§ **Task goal**: Look through the data below and, wherever a line carries the word "bike", please copy that line.

══ Study material

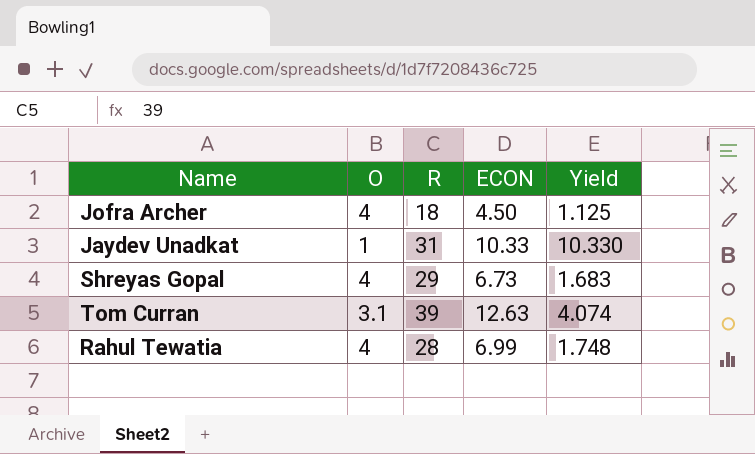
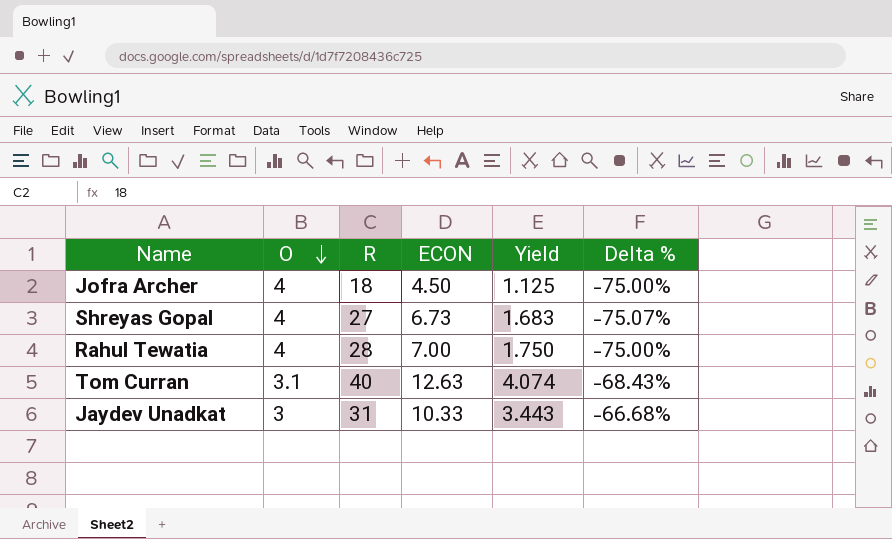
row order: none -> O descending
column Delta % | formula: none -> ([ECON] - [R]) / [R]
Shreyas Gopal | R: 29 -> 27
Rahul Tewatia | ECON: 6.99 -> 7.00
Rahul Tewatia | Yield: 1.748 -> 1.750
Tom Curran | R: 39 -> 40
Jaydev Unadkat | O: 1 -> 3
Jaydev Unadkat | Yield: 10.330 -> 3.443

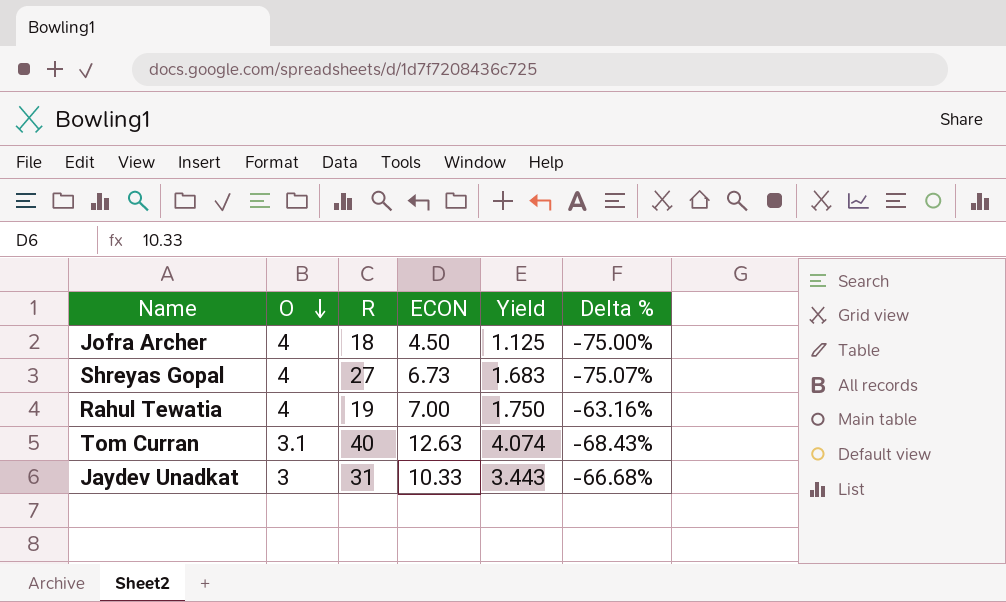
Rahul Tewatia | R: 28 -> 19
Rahul Tewatia | Delta %: -75.00% -> -63.16%

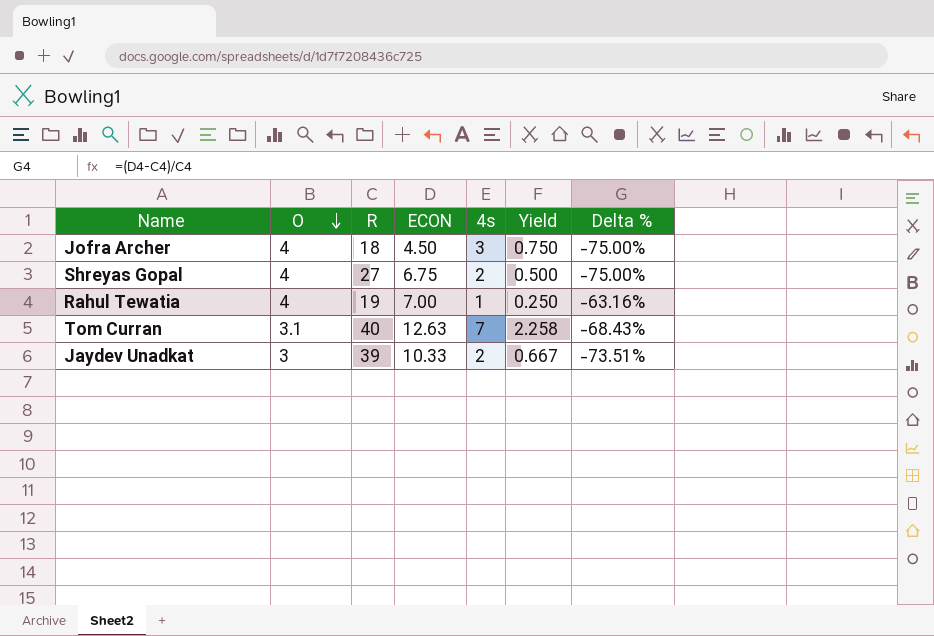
column 4s | position: none -> 5
column Yield | formula: [ECON] / [O] -> [4s] / [O]
Shreyas Gopal | ECON: 6.73 -> 6.75
Shreyas Gopal | Delta %: -75.07% -> -75.00%
Jaydev Unadkat | R: 31 -> 39
Jaydev Unadkat | Delta %: -66.68% -> -73.51%

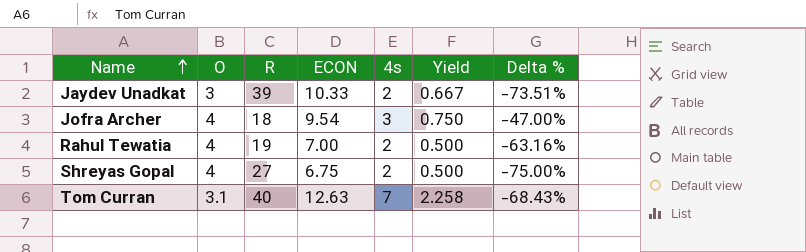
row order: O descending -> Name ascending
Jofra Archer | ECON: 4.50 -> 9.54
Jofra Archer | Delta %: -75.00% -> -47.00%
Rahul Tewatia | 4s: 1 -> 2
Rahul Tewatia | Yield: 0.250 -> 0.500

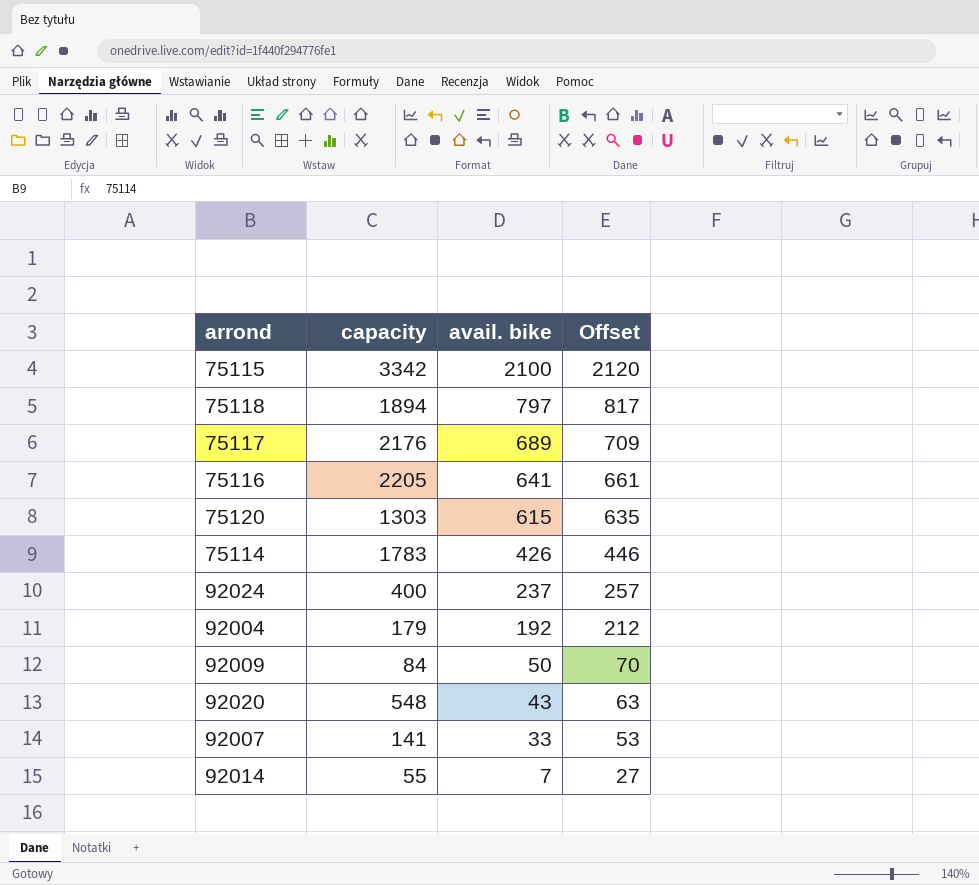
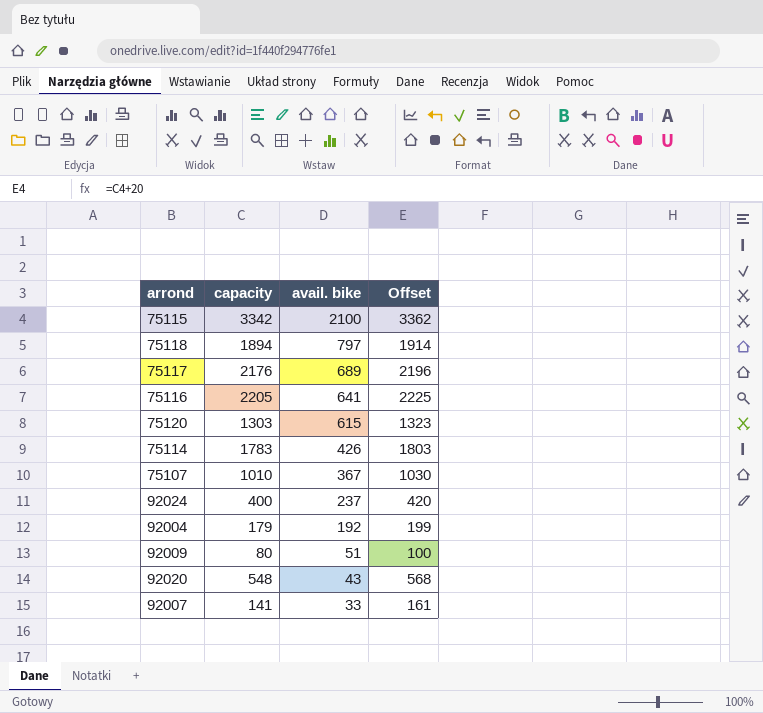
column Offset | formula: [avail. bike] + 20 -> [capacity] + 20
row 92014: 55 | 7 | 27 -> none
row 75107: none -> 1010 | 367 | 1030
92009 | capacity: 84 -> 80
92009 | avail. bike: 50 -> 51

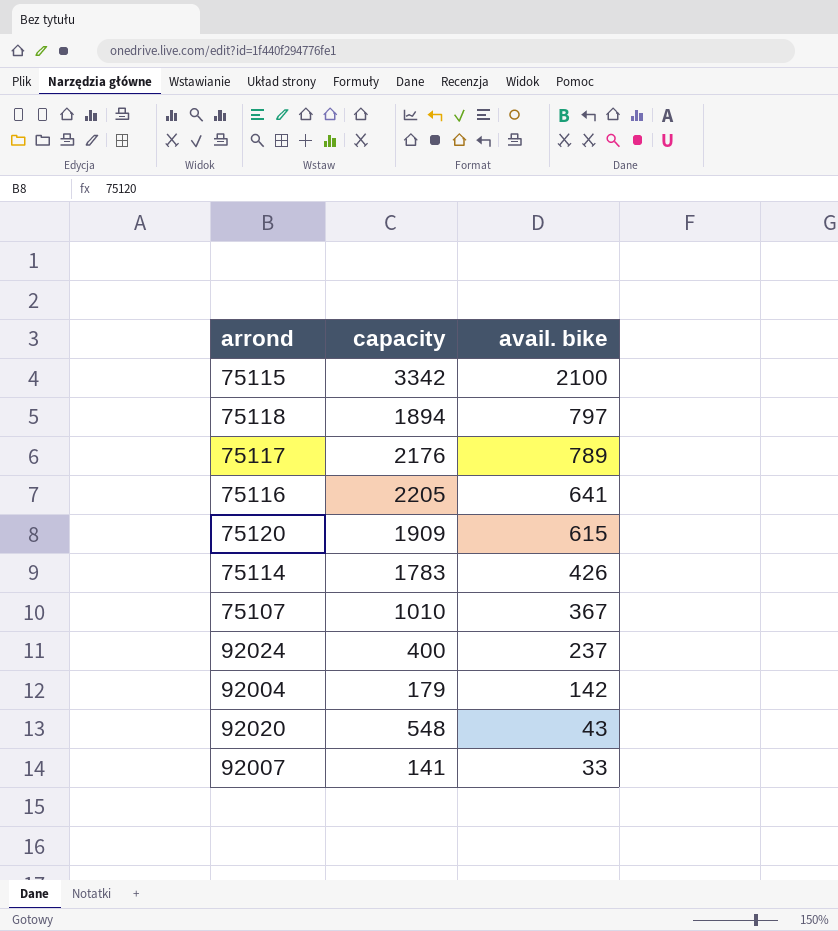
column Offset | formula: [capacity] + 20 -> none
row 92009: 80 | 51 | 100 -> none
75117 | avail. bike: 689 -> 789
75120 | capacity: 1303 -> 1909
92004 | avail. bike: 192 -> 142

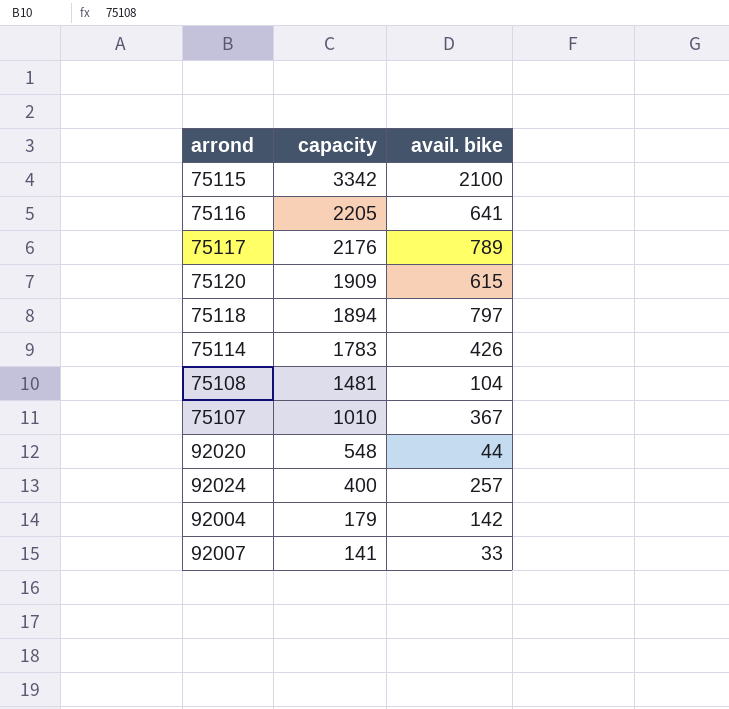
row order: avail. bike descending -> capacity descending
row 75108: none -> 1481 | 104
92020 | avail. bike: 43 -> 44
92024 | avail. bike: 237 -> 257

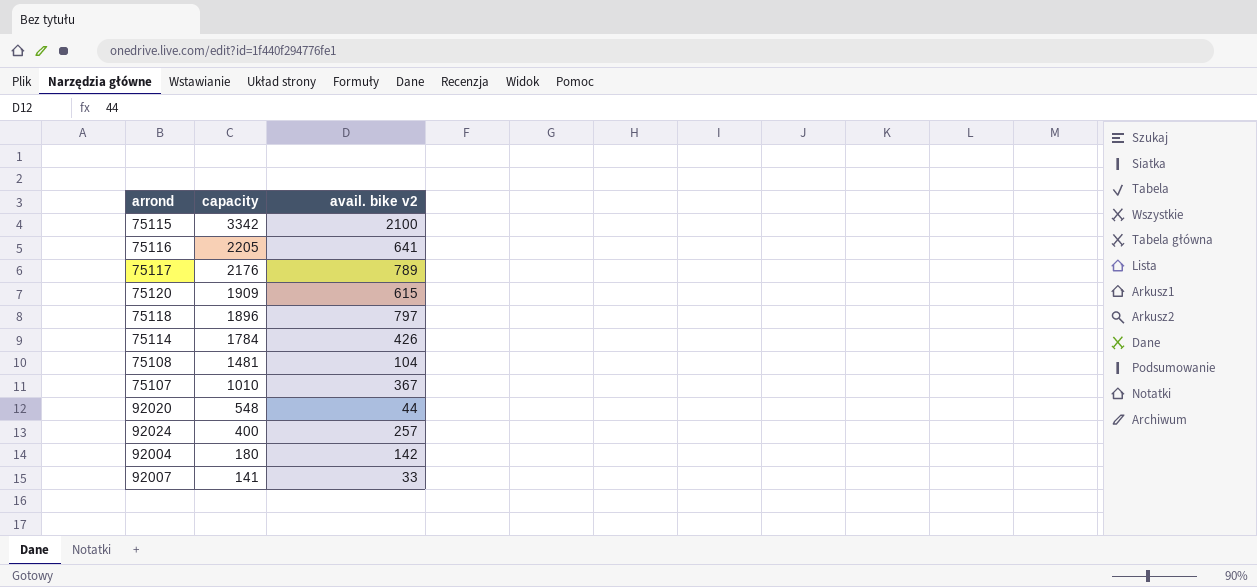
column name: avail. bike -> avail. bike v2
75118 | capacity: 1894 -> 1896
75114 | capacity: 1783 -> 1784
92004 | capacity: 179 -> 180

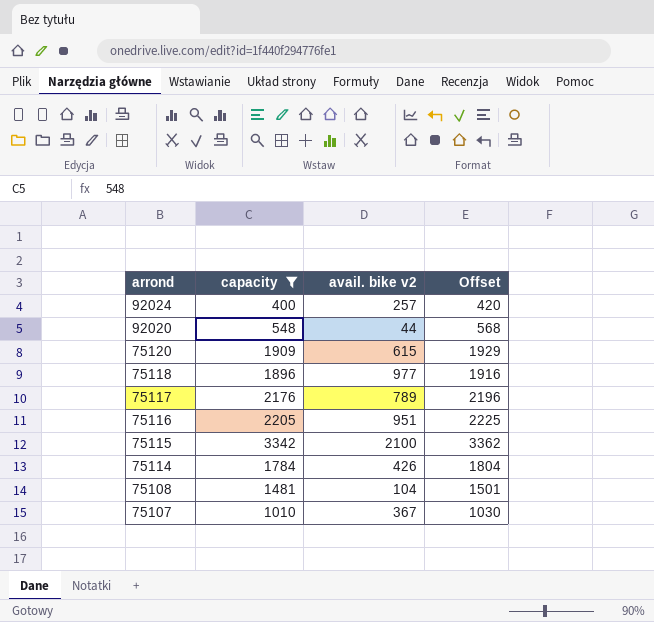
filter: none -> capacity >= 400
row order: capacity descending -> arrond descending
column Offset | formula: none -> [capacity] + 20
75118 | avail. bike v2: 797 -> 977
75116 | avail. bike v2: 641 -> 951

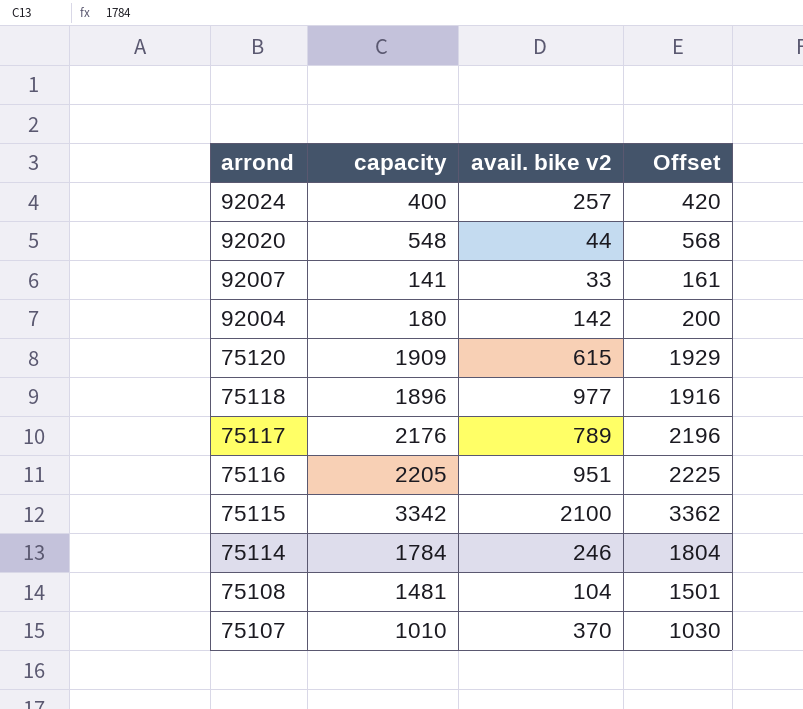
filter: capacity >= 400 -> none
75114 | avail. bike v2: 426 -> 246
75107 | avail. bike v2: 367 -> 370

════

§ **Completed task**:
column Offset | formula: [avail. bike] + 20 -> [capacity] + 20
92009 | avail. bike: 50 -> 51
75117 | avail. bike: 689 -> 789
92004 | avail. bike: 192 -> 142
row order: avail. bike descending -> capacity descending
92020 | avail. bike: 43 -> 44
92024 | avail. bike: 237 -> 257
column name: avail. bike -> avail. bike v2
75118 | avail. bike v2: 797 -> 977
75116 | avail. bike v2: 641 -> 951
75114 | avail. bike v2: 426 -> 246
75107 | avail. bike v2: 367 -> 370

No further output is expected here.